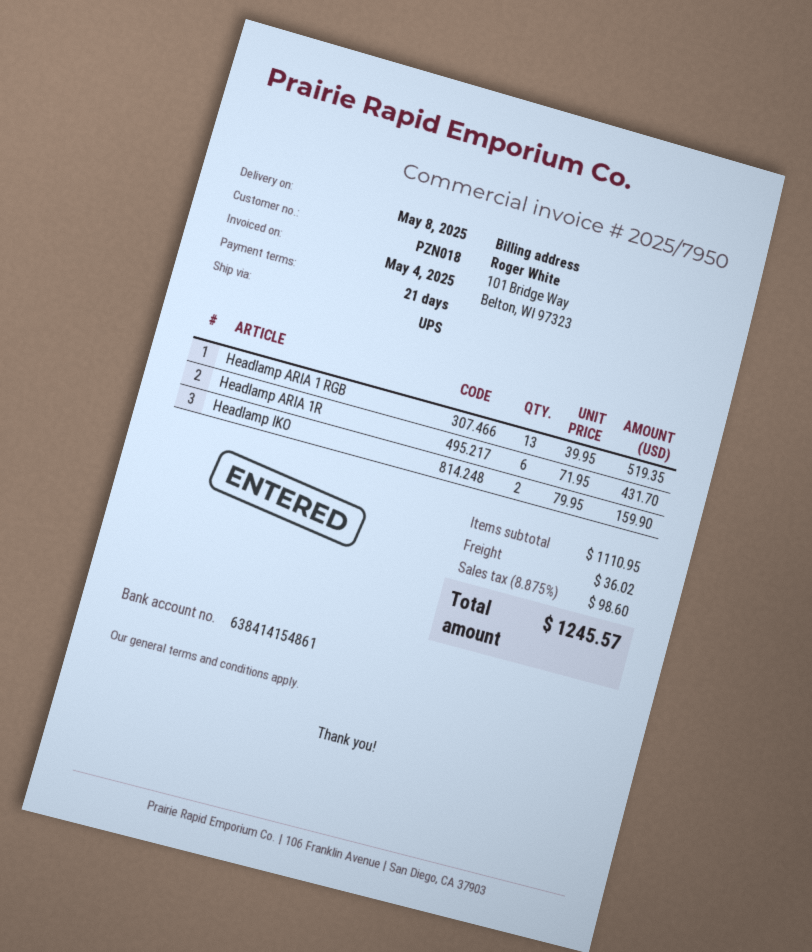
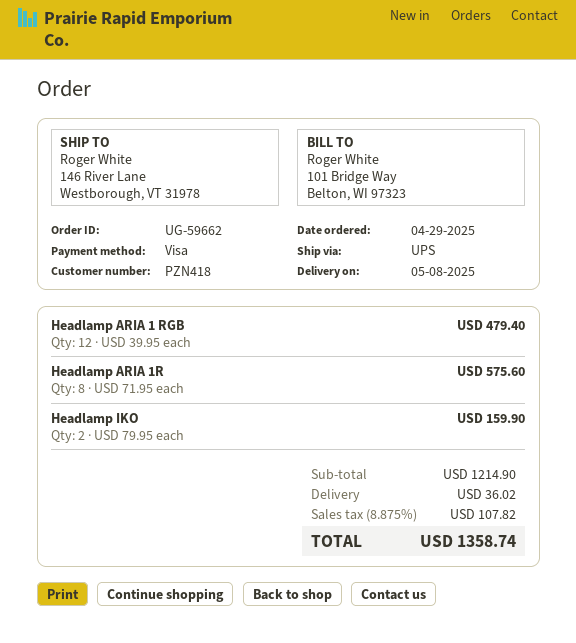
customer number: PZN018 -> PZN418
Headlamp ARIA 1 RGB: 13 x 39.95 = 519.35 -> 12 x 39.95 = 479.40
Headlamp ARIA 1R: 6 x 71.95 = 431.70 -> 8 x 71.95 = 575.60
subtotal: 1110.95 -> 1214.90
tax: 8.875% = 98.60 -> 8.875% = 107.82
total: 1245.57 -> 1358.74

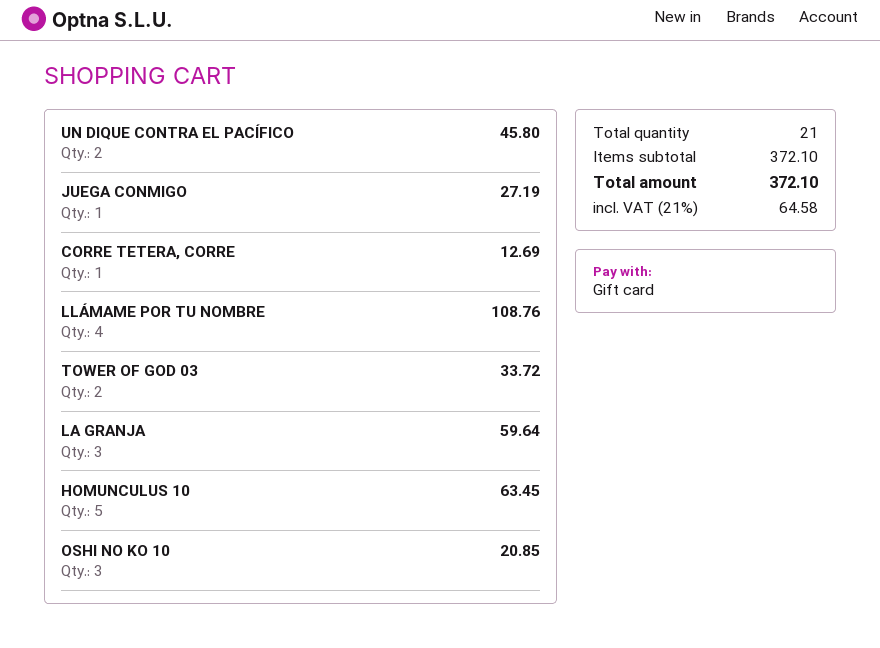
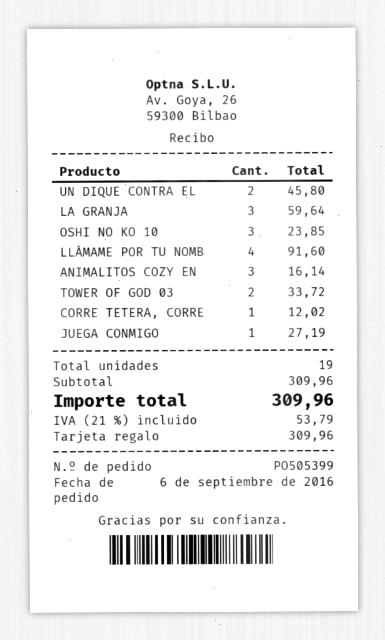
CORRE TETERA, CORRE: 1 for 12.69 -> 1 for 12.02
LLÁMAME POR TU NOMBRE: 4 for 108.76 -> 4 for 91.60
HOMUNCULUS 10: 5 for 63.45 -> none
OSHI NO KO 10: 3 for 20.85 -> 3 for 23.85
ANIMALITOS COZY EN: none -> 3 for 16.14
total quantity: 21 -> 19
subtotal: 372.10 -> 309.96
tax: 21% = 64.58 -> 21% = 53.79
total: 372.10 -> 309.96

◆ ◆ ◆ ◆

Begin with the line containing "ANIMALITOS COZY EN: none -> 3 for 16.14" and retype it and each line after it through the end of the records, keeping them exact and including nothing more.

:: ANSWER TO THE EXERCISE ::
ANIMALITOS COZY EN: none -> 3 for 16.14
total quantity: 21 -> 19
subtotal: 372.10 -> 309.96
tax: 21% = 64.58 -> 21% = 53.79
total: 372.10 -> 309.96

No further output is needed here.